(Difference listings)
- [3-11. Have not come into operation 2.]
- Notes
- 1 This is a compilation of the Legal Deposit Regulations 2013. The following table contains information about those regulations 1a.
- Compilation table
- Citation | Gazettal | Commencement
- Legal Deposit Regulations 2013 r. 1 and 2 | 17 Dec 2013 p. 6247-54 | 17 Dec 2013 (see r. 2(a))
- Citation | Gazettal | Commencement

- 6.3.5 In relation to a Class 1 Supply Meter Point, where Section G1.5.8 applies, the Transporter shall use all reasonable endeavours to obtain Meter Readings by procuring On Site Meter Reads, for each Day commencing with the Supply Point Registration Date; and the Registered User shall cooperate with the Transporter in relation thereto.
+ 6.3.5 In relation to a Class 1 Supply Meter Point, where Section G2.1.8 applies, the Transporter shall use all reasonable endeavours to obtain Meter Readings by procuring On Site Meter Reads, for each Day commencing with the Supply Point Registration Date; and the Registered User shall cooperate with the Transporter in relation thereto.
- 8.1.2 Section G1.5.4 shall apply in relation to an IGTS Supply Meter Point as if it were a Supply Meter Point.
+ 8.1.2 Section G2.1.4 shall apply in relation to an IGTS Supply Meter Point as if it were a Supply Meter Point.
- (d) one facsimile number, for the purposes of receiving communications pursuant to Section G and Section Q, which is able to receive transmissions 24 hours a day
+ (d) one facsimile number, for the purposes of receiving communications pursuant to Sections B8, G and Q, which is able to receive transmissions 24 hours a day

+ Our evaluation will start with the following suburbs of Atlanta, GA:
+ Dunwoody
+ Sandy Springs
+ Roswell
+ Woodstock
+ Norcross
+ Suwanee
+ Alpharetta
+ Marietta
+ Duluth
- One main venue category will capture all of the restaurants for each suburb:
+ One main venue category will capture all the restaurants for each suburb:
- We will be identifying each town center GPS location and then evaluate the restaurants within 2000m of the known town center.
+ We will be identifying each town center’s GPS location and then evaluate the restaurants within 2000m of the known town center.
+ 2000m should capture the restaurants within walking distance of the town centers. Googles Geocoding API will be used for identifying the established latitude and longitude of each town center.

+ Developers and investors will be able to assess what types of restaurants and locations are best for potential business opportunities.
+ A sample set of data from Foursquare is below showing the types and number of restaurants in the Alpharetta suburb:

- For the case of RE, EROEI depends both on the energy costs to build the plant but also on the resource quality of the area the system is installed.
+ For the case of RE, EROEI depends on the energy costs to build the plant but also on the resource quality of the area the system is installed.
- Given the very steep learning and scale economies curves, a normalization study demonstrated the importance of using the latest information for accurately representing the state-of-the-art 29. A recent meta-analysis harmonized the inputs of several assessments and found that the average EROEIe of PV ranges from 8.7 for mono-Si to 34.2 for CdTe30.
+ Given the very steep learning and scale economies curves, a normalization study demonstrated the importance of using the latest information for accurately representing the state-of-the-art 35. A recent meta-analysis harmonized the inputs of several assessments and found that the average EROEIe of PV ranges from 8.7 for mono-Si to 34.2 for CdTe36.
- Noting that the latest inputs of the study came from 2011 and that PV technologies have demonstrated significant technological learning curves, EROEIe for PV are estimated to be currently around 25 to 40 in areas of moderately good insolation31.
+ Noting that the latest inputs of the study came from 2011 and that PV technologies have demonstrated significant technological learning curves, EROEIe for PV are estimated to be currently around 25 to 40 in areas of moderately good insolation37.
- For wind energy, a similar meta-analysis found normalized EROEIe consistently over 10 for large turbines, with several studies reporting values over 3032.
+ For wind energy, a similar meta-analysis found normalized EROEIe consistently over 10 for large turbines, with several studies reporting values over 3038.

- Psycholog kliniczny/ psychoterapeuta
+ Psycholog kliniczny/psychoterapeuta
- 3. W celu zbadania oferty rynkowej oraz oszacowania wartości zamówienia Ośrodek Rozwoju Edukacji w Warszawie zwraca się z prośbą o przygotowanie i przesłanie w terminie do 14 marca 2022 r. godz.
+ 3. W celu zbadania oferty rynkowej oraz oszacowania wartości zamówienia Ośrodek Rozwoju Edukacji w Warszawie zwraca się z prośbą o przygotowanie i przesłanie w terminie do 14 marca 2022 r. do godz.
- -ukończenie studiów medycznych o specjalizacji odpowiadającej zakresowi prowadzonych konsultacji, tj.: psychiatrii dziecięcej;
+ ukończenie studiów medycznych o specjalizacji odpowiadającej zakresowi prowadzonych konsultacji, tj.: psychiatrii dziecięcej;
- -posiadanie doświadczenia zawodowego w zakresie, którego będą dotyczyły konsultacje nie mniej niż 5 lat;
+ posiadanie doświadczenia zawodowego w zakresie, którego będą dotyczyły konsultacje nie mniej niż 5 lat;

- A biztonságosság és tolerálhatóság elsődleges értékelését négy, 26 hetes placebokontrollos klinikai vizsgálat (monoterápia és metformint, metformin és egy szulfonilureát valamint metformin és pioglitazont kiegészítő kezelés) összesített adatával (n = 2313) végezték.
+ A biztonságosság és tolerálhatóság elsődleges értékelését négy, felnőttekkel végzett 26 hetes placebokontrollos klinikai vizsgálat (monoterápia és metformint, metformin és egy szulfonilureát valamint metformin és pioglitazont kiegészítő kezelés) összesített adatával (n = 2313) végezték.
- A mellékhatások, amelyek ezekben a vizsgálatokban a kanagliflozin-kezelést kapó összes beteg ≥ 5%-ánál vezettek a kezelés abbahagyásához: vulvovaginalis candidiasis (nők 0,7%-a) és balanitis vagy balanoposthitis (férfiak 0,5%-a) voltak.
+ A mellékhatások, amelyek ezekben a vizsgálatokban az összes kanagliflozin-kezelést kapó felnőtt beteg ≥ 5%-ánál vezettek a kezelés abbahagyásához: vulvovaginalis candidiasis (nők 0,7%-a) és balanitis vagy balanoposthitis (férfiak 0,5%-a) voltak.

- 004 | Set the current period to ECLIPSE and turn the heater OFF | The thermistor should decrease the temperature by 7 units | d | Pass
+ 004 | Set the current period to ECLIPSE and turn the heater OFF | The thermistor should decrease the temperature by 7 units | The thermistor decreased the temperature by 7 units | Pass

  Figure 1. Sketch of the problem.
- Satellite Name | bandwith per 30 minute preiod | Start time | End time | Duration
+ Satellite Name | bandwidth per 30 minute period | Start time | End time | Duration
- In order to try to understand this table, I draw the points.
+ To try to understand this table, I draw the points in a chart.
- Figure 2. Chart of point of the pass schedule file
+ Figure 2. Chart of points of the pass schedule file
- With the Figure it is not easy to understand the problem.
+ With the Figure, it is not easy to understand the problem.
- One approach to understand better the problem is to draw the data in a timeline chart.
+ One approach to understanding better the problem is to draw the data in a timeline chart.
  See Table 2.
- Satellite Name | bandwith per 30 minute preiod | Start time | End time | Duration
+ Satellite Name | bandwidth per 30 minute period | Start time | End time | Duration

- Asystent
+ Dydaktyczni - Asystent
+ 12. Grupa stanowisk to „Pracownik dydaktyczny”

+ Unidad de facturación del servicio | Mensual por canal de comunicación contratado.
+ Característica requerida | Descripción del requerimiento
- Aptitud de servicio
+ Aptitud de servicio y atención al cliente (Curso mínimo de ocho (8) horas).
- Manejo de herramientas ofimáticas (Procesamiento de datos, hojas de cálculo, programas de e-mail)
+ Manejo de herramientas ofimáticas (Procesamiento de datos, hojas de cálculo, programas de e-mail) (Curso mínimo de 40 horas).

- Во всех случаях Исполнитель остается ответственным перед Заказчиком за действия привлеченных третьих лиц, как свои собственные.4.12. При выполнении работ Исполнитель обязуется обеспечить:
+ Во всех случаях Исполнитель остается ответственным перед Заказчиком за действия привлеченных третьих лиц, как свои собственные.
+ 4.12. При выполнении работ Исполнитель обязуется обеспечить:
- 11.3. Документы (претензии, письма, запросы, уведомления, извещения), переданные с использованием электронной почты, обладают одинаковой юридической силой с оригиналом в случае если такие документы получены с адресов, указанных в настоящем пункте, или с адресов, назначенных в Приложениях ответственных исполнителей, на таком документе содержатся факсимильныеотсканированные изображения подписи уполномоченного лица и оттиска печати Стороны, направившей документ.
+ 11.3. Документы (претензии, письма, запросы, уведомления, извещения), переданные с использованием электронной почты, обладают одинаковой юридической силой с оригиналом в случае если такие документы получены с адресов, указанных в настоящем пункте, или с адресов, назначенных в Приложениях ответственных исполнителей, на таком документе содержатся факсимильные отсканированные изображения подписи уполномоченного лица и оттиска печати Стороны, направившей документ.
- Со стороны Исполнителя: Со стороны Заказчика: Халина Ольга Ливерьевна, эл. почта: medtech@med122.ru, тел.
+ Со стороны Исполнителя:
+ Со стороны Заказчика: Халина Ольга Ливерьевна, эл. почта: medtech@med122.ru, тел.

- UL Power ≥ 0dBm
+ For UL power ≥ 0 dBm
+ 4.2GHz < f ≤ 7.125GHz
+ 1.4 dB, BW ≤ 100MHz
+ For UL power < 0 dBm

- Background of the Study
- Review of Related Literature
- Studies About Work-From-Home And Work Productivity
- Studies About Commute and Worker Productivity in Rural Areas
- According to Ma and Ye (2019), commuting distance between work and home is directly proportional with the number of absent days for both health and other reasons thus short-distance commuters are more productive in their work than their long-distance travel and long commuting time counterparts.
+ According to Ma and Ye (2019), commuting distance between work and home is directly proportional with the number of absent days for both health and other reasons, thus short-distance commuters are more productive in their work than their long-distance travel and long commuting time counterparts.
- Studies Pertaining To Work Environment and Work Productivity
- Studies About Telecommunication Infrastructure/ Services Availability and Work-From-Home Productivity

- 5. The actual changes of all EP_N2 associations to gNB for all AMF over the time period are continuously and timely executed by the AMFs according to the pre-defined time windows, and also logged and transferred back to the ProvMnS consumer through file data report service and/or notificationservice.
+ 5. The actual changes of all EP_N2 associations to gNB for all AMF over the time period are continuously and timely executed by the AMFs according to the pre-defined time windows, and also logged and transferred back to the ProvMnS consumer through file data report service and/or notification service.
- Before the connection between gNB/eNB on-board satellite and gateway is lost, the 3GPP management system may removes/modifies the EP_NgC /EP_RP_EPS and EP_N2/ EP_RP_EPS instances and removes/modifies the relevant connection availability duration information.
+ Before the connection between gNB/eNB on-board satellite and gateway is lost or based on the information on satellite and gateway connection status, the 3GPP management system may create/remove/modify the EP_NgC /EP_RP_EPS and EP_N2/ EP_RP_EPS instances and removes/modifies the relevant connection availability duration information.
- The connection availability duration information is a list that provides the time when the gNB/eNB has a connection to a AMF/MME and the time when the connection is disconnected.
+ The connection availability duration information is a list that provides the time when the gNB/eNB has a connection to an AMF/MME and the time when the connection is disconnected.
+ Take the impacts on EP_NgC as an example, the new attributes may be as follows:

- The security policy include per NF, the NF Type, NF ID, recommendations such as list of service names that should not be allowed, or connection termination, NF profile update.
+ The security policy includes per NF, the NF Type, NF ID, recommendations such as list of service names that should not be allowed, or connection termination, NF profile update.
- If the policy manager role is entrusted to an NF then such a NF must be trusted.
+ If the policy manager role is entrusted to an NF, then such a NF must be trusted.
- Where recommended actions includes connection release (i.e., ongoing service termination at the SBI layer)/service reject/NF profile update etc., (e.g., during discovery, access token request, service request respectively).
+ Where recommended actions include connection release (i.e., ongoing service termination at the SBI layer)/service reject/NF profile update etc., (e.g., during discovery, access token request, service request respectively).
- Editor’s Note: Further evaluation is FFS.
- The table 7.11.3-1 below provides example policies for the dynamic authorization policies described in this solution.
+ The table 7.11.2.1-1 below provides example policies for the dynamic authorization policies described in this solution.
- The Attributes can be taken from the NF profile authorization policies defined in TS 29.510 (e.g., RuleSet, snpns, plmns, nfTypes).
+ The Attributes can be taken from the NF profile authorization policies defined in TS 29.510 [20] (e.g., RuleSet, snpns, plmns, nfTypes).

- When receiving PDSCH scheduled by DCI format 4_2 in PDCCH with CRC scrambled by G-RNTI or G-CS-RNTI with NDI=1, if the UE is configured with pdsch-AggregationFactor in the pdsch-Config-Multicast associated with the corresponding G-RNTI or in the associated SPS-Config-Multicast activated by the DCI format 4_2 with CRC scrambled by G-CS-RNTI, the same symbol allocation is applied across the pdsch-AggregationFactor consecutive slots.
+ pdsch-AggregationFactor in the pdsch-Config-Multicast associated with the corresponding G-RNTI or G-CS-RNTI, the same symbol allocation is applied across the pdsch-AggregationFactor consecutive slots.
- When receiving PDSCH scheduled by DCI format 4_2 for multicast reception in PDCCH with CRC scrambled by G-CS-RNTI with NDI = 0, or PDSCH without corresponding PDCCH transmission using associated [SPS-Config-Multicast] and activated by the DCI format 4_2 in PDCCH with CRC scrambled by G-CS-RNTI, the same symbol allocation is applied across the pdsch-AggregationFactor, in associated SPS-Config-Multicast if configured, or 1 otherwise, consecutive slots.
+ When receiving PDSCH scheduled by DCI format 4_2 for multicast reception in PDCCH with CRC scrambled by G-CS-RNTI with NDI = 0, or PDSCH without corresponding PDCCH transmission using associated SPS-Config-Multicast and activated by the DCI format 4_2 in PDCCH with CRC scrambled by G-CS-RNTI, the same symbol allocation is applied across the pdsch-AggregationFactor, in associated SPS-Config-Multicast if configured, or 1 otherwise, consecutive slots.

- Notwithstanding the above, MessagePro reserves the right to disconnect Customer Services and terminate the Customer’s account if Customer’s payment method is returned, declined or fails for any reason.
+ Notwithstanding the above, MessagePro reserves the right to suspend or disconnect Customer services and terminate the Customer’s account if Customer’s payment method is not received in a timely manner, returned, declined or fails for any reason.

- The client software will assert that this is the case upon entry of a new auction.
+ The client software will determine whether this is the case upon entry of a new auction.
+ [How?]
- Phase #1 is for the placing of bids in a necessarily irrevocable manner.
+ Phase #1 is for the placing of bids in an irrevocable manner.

[What is needed] Take each line above that contains "konsultacje" and copy it out.

[Written reply]
- -posiadanie doświadczenia zawodowego w zakresie, którego będą dotyczyły konsultacje nie mniej niż 5 lat;
+ posiadanie doświadczenia zawodowego w zakresie, którego będą dotyczyły konsultacje nie mniej niż 5 lat;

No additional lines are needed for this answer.